Nous ne partageons pas l’idéologie de Luis Manuel Otero Alcántara.
Nous ne reconnaissons à aucune puissance le droit de violer les droits de ceux d’entre nous qui vivent à Cuba.
Nous ne reconnaissons pas le droit de l’oligarchie cubaine de détourner l’idéal socialiste et communiste pour « justifier » ses crimes contre la liberté.
Rien ni personne ne nous empêche de dire ce que nous pensons.
En plus de la colère et de la haine pour toute l’hypocrisie sociale qui naturalise l’enlèvement d’État de Luis Manuel Otero Alcántara, nous ne devons pas perdre la capacité de générer des propositions et des pratiques alternatives quotidiennes contre la normalisation du capitalisme d’État cubain, ses organes de répression et de discipline sociale, ainsi que les variantes corporatives du capitalisme mondial alliées à l’État cubain.

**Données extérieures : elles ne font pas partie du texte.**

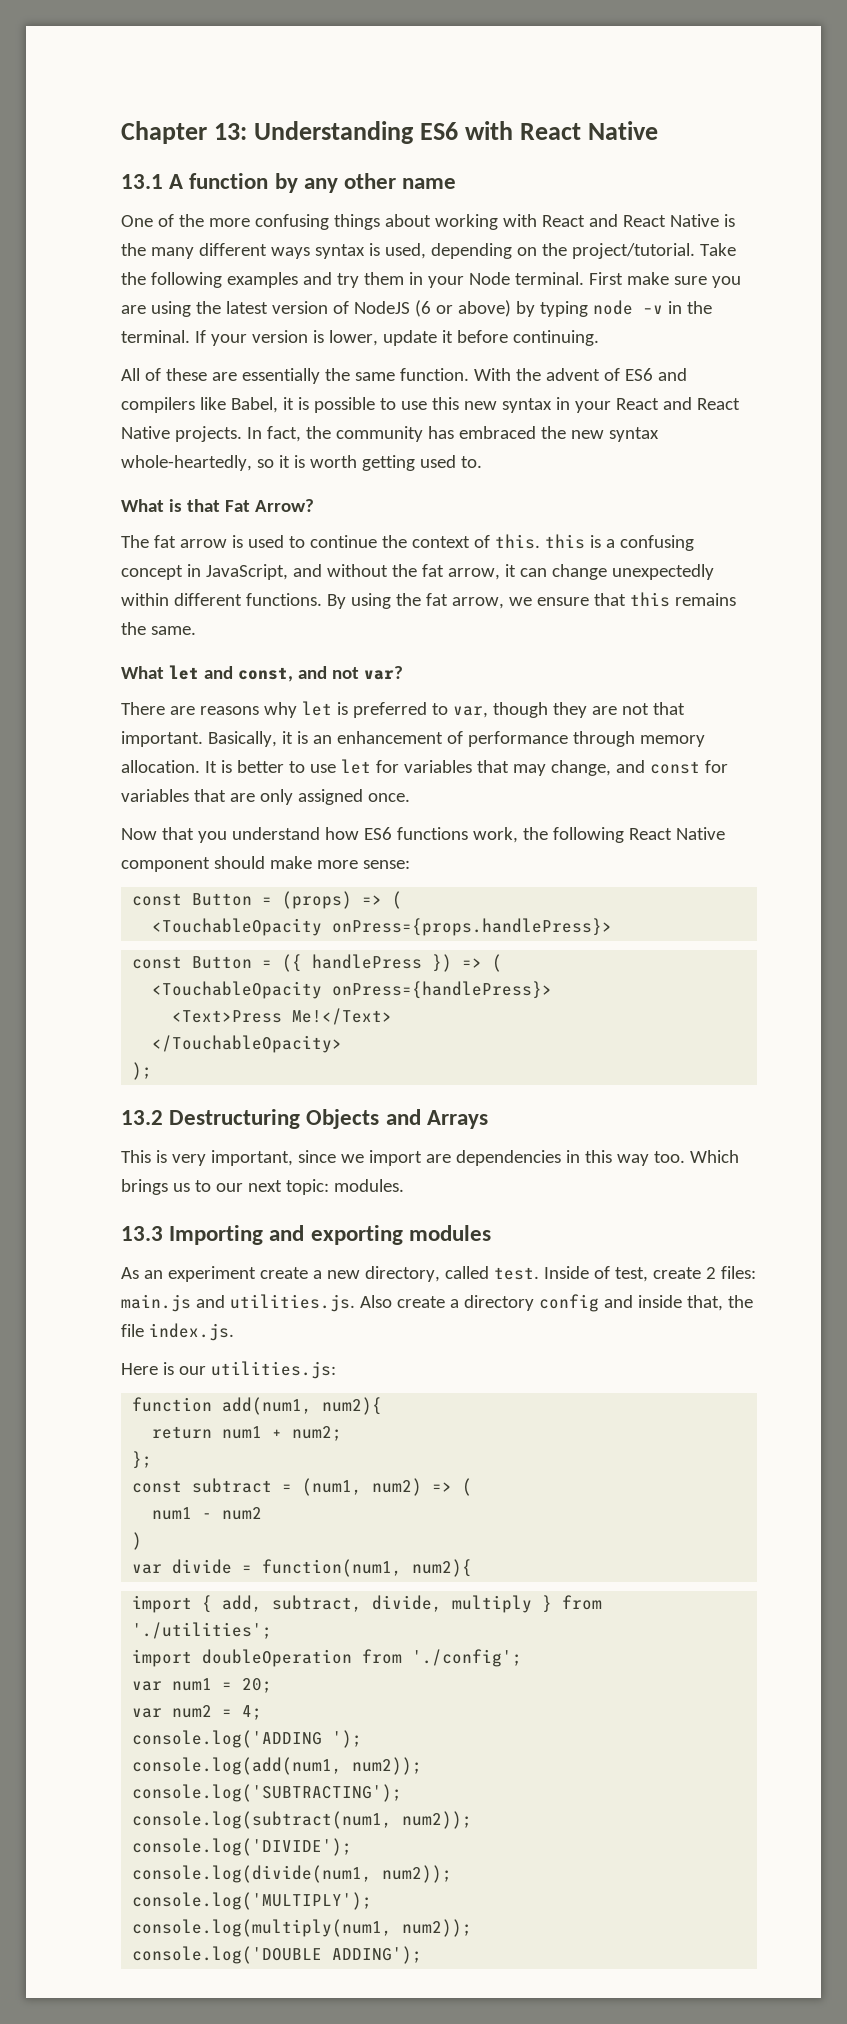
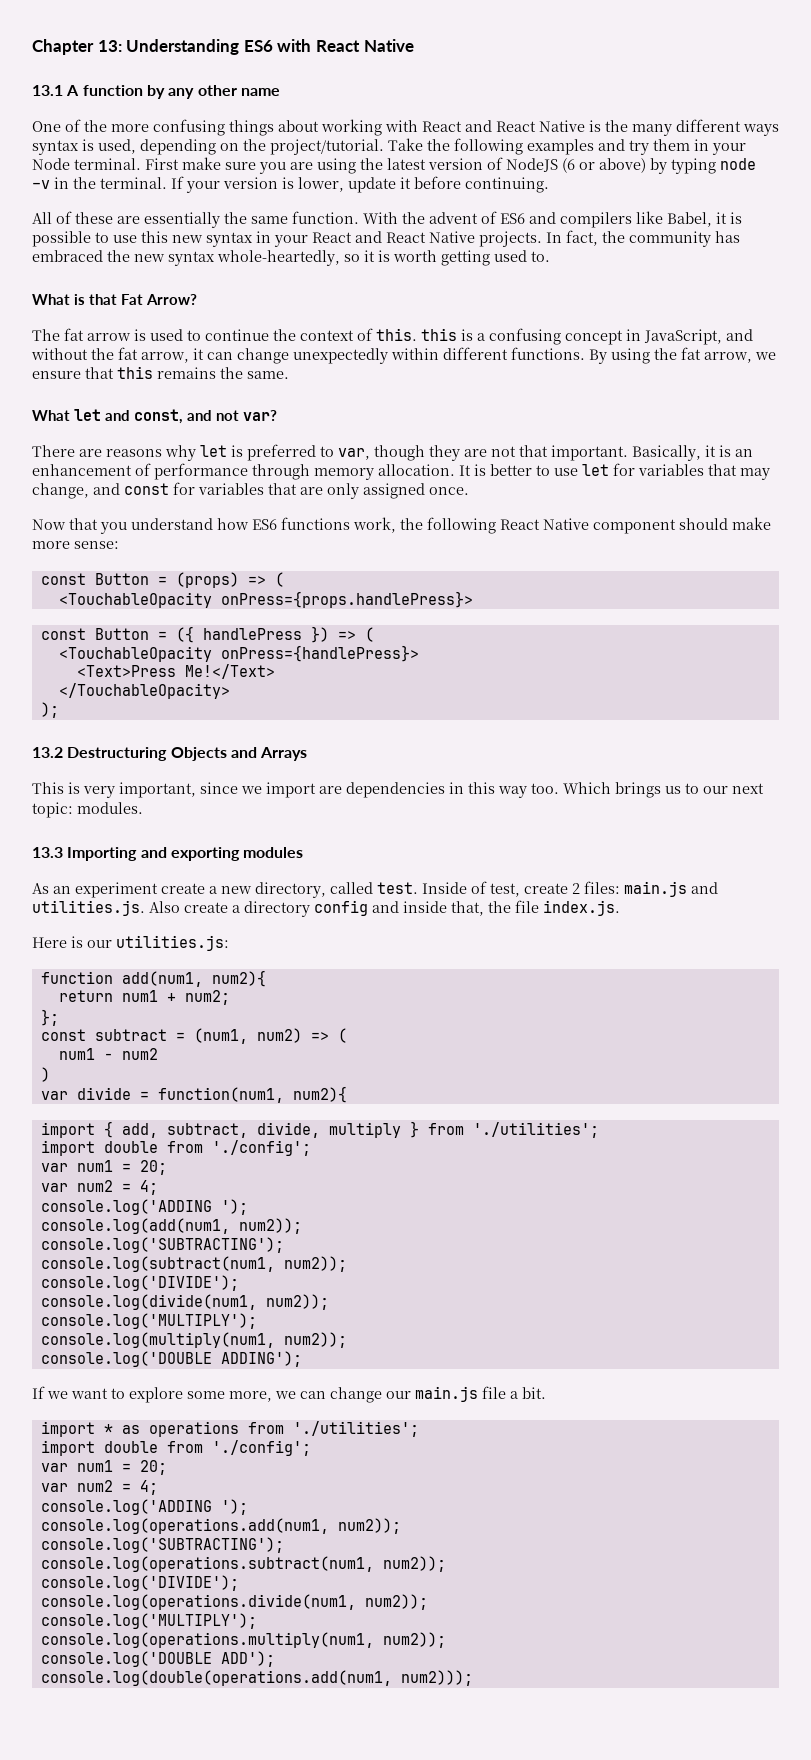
[202,1649,353,1667] doubleOperation -> [103,1141,158,1153] double
(423, 1955) none -> [32,1386,546,1403] [40,1421,419,1437] [40,1440,311,1456] [40,1460,167,1475] [40,1480,158,1495] [40,1499,248,1515] [40,1518,401,1534] [40,1537,284,1553] [40,1556,446,1572] [40,1575,239,1591] [40,1594,428,1610] [40,1613,257,1629] [40,1632,446,1648] [40,1651,275,1667] [40,1670,473,1686] // If we want to explore some more, we can change our main.js file a bit. // import * as operations from './utilities'; // import double from './config'; // var num1 = 20; // var num2 = 4; // console.log('ADDING '); // console.log(operations.add(num1, num2)); // console.log('SUBTRACTING'); // console.log(operations.subtract(num1, num2)); // console.log('DIVIDE'); // console.log(operations.divide(num1, num2)); // console.log('MULTIPLY'); // console.log(operations.multiply(num1, num2)); // console.log('DOUBLE ADD'); // console.log(double(operations.add(num1, num2)));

En plus des personnes engagées et actives dans des causes qu’elles considèrent comme justes, il faut refonder à Cuba les concepts et les pratiques d’une société visant la justice, ce qui pour nous correspond à un socialisme auto-organisé : un effort social sans police politique, sans mandarins ni lobbyistes partisans de quelque idéologie que ce soit, sans pouvoirs économiques aliénants, nationaux ou étrangers, subjuguants, pour redécouvrir le meilleur des efforts libérateurs de notre histoire et du monde, qui n’ont pas servi d’alibi à de nouvelles dominations et à des autoritarismes humanistes.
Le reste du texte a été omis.